Mais parmi les populations fortement consommatrices de psychotropes qu’observe le dispositif Trend, d’autres amateurs d’héroïne ont été repérés. Le rapport cite des « jeunes en situation de grande précarité sociale (errance, nomadisme) et évoluant aux frontières de l’espace urbain et de l’espace festif », ou encore des « primo-consommateurs de buprénorphine haut dosage (Subutex®) qui s’engagent dans une consommation d’héroïne dans un second temps ». Au-delà, « au cours de ces dernières années, l’usage s’est progressivement, quoique modérément, étendu à des usagers plus jeunes, relativement intégrés sur le plan social. Ceux-ci entamant souvent dans un cadre festif un usage intermittent d’héroïne. Ils l’utilisent en général pour gérer la descente », provoquée par l’ecstasy par exemple. Notamment en rave
Dans une enquête menée par l’OFDT sur la scène électronique en 2004 et 2005, 8 % des personnes rencontrées en avaient consommé le mois précédent ils étaient même 15 % dans le milieu le plus alternatif (2). Alors que les technoïdes des années 90 stigmatisaient l’héroïne, le produit a pu d’abord avancer masqué sous le surnom de « rabla ». Ce « faux nez ne les trompe plus désormais ; mais selon l’OFDT le produit serait désormais plus « fascinant » dans les teufs, son image devenant « de plus en plus positive à mesure que l’on s’éloigne de la figure archétypale du toxicomane injecteur des années 80 ». La « brune » serait aussi plus disponible ; elle ne coûtait que quelque 40 euros le gramme en 2006 (3).
L’héroïne ne revient pas nécessairement avec l’usage de la seringue. « Schématiquement, l’injection domine au sein des populations qui fréquentent les structures de première ligne (4), résume le rapport. Le sniff et dans une moindre mesure la fumette sont les modes d’administration prédominants de la population rencontrée au sein des événements festifs électroniques techno. » L’OFDT note toutefois une « porosité » croissante entre ces deux milieux et ces deux modes d’usage. Les risques de l’injection pourraient donc concerner de nouveaux consommateurs.

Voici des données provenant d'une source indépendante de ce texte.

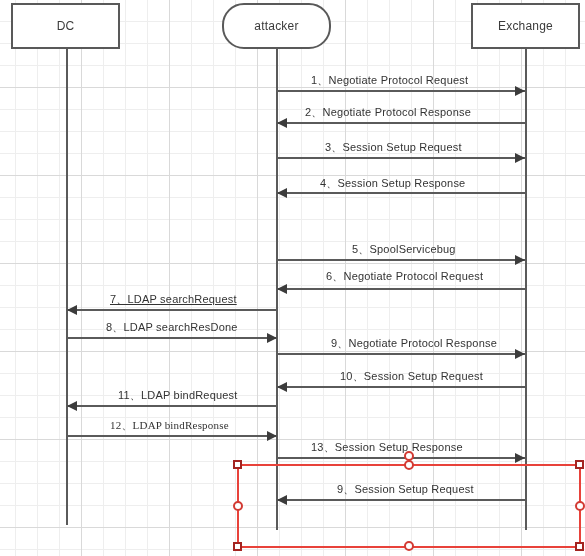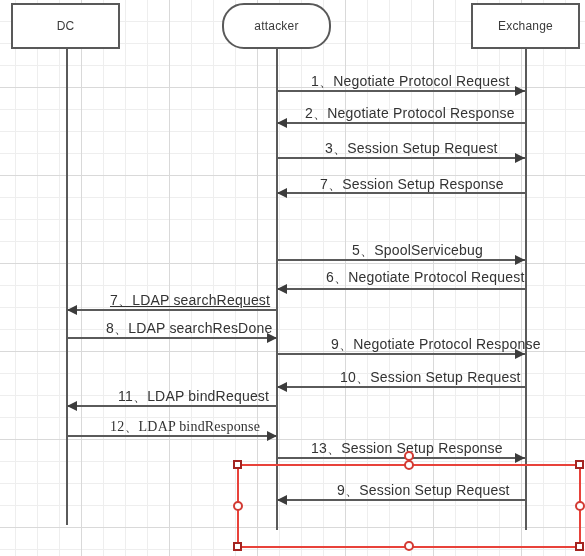--- a/index.html
+++ b/index.html
@@ -68,7 +68,7 @@
   }
   .msg-label {
     position: absolute;
-    font-size: 14px;
+    font-size: 11px;
     color: #333333;
     white-space: nowrap;
     letter-spacing: 0.2px;

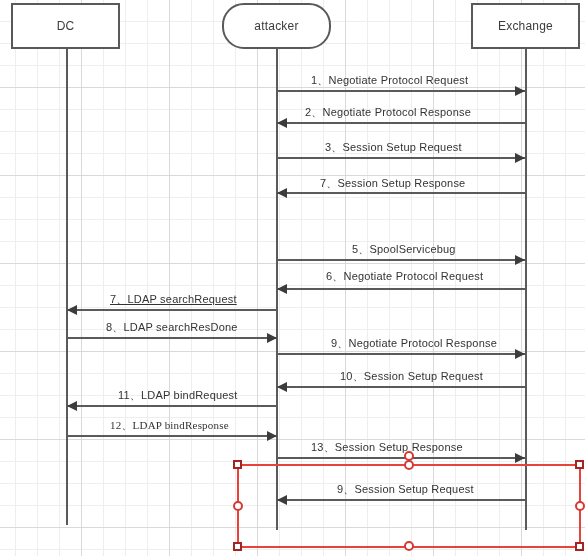--- a/index.html
+++ b/index.html
@@ -148,7 +148,7 @@
 
   <div class="msg" style="left:277px; top:192px; width:248px;"></div>
   <div class="arrowhead arrow-left" style="left:277px; top:188px;"></div>
-  <div class="msg-label" style="left:320px; top:176px;">7、Session Setup Response</div>
+  <div class="msg-label" style="left:320px; top:176px;">4、Session Setup Response</div>
 
   <div class="msg" style="left:277px; top:259px; width:248px;"></div>
   <div class="arrowhead arrow-right" style="left:515px; top:255px;"></div>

Sur le terrain, ici et là, bien des observateurs confirment. A Keep smiling, une « association d’autosupport en milieu festif » en Rhône-Alpes, la coordinatrice Valérie Galvan voit bien circuler « de plus en plus d’héroïne, particulièrement depuis deux ou trois ans, sous le nom de « rabla ou de « dré. Les injections sont aussi plus fréquentes, pour l’héroïne, mais aussi la cocaïne ». De son côté, Claude Bartolone, le président du conseil général de Seine-Saint-Denis, a pu rapporter aux Rencontres nationales de la réduction des risques (voir encadré) que « l’héroïne et la pratique de l’injection semblent de retour et nous sont signalées de façon récurrente sur plusieurs points du département ». Quant à Fabrice Olivet, directeur d’Asud, il estime que si « l’héroïne a quitté la rue avec le Subutex® et les cachetons, elle a depuis longtemps glissé dans des milieux insérés, qui gèrent leurs consommations avec la substitution ». Même dans le très rural Pays de Rance, le procureur de la République Eric Bouillard observe une « dissémination très importante de l’héroïne, dans de nombreux milieux » de son ressort de Dinan. Au ministère de l’Intérieur, l’OCRTIS (5) dévoile enfin que les saisies d’héroïne étaient tombées à 212 kg en 1999, avant de rebondir à 512 kg en 2000, puis dépasser la tonne dès 2006.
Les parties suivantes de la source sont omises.